Thank God, then, that his military-industrial speculations continued to thrive, tossing off their soporific dividend checks. At the 1974/75 Hamilton-Sweeney New Year’s gala, men in tuxedoes, their faces barely recognizable, queued three and four deep to shake his hand. They had no idea about the great, sucking hole in his balance sheet.
Neither did Regan. “It’s like you’re a celebrity or something,” she said afterward, perched on the edge of the bed, leaning forward to roll down her hose. She had always gone to these parties grudgingly; he had the feeling she’d rather have stayed home and watched The Brady Bunch with the kids, but there was a new thing in her voice as she sat up to watch him struggle with the knot of his tie. “I’m proud of you, you know.”
They’d both had several glasses of champagne, but he wanted to believe that if they made love that night, for the first time in—had it really been a month?—it wouldn’t just be the alcohol. They lay on their sides with the lights off, barely moving, trying not to wake the kids, and as part of him slipped into Regan, inching down the path to freedom, another part of him thought, So this is what it really feels like to be a man. Not the fullback carrying home the golden cup, but the compromised, muddled, and not entirely forthcoming creature now trying to pretend to his wife that he’s as lost in the moment as she herself is.

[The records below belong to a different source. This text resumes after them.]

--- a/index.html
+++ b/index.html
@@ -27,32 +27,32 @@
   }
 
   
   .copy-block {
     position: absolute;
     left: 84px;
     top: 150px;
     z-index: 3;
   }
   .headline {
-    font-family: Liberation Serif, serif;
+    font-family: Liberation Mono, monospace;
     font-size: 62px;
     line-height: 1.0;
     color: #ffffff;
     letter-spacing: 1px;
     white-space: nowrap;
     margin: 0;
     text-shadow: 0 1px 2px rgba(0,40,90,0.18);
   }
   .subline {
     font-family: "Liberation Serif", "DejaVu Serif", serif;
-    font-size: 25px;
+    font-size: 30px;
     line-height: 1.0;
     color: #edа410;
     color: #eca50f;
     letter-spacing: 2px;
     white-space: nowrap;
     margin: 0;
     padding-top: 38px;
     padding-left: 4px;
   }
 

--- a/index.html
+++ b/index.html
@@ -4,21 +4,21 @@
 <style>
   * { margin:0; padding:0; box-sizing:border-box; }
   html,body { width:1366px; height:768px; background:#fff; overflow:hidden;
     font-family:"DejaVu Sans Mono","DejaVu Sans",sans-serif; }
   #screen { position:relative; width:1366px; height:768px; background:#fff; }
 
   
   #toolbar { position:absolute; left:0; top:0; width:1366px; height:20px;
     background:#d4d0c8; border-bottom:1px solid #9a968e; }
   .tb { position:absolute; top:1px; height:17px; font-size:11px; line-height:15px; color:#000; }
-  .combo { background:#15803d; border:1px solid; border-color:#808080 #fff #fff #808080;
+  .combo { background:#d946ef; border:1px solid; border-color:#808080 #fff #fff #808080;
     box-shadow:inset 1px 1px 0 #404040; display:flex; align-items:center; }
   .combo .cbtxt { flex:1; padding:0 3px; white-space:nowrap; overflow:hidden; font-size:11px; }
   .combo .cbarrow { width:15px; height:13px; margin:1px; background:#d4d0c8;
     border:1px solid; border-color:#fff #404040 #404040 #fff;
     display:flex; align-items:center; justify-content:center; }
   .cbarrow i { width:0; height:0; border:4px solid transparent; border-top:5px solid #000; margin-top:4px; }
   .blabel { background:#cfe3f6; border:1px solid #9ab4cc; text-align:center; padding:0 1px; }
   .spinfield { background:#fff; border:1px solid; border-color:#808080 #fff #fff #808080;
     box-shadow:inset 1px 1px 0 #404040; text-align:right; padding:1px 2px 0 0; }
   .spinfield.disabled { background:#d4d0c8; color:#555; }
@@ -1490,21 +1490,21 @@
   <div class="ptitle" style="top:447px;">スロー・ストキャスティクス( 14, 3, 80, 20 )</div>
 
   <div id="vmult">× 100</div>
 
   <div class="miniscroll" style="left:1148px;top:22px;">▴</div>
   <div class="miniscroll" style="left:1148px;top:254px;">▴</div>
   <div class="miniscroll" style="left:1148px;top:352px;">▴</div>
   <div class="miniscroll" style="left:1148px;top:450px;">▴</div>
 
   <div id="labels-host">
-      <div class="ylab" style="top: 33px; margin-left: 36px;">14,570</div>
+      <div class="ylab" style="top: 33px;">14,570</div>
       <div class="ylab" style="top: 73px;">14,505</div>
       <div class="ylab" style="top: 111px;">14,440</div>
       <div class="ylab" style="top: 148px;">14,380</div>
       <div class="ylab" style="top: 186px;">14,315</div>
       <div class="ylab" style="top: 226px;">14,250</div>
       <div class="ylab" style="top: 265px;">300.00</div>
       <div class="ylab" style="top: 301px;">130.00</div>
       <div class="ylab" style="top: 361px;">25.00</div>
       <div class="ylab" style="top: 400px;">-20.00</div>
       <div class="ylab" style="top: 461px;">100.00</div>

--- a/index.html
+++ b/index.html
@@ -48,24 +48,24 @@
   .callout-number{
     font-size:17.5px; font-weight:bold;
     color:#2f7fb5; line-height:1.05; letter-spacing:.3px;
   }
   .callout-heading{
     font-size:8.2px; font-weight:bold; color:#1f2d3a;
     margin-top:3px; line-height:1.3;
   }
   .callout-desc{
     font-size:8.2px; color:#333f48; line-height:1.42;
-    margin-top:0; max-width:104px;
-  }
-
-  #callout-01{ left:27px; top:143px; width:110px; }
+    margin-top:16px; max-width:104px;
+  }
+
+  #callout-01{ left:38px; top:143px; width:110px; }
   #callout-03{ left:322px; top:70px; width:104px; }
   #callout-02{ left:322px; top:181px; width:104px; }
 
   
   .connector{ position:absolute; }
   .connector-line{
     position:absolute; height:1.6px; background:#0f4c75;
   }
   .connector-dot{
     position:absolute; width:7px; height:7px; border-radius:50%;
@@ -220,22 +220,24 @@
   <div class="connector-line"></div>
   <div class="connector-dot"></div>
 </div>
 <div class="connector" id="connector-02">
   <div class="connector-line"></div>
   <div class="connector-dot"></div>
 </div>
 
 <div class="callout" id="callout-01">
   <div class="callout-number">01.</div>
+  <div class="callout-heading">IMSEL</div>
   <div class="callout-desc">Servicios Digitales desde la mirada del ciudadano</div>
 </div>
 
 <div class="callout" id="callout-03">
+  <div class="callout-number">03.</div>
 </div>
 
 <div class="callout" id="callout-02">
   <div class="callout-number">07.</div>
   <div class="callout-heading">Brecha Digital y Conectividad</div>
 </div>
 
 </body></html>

OR IS PRETENDING TO BE. For Regan seemed to have struggles of her own. Cate had been a difficult pregnancy, leaving her housebound for long stretches. And Regan would have been an uneasy transplant to the East Sixties regardless; she’d been happier in the rockier soil downtown. Now that her various personal pursuits—and the larger pursuit of the right pursuit—had lapsed, much of her time not occupied with Board matters was lavished on one kid or the other. It wasn’t that Keith was jealous, exactly, but the way all their conversations became about the kids worried him. Then again, he could hardly ask her about it, because it was just as likely his fault. He’d long since lost track of who’d started hiding first.
He began avoiding home, staying late at the office after everyone had left or going to the Y to swim laps until his eyes were bleary with chlorine, or jogging down along the FDR as shadows stretched over the city, devouring the blown-out tires and heavy shopping bags and encrustations of guano that lined the pedestrian path until it was just auto fumes blasting into and out of his lungs and ghostly horns and the disembodied taillights moving at a sluggish jogger’s pace along the drive.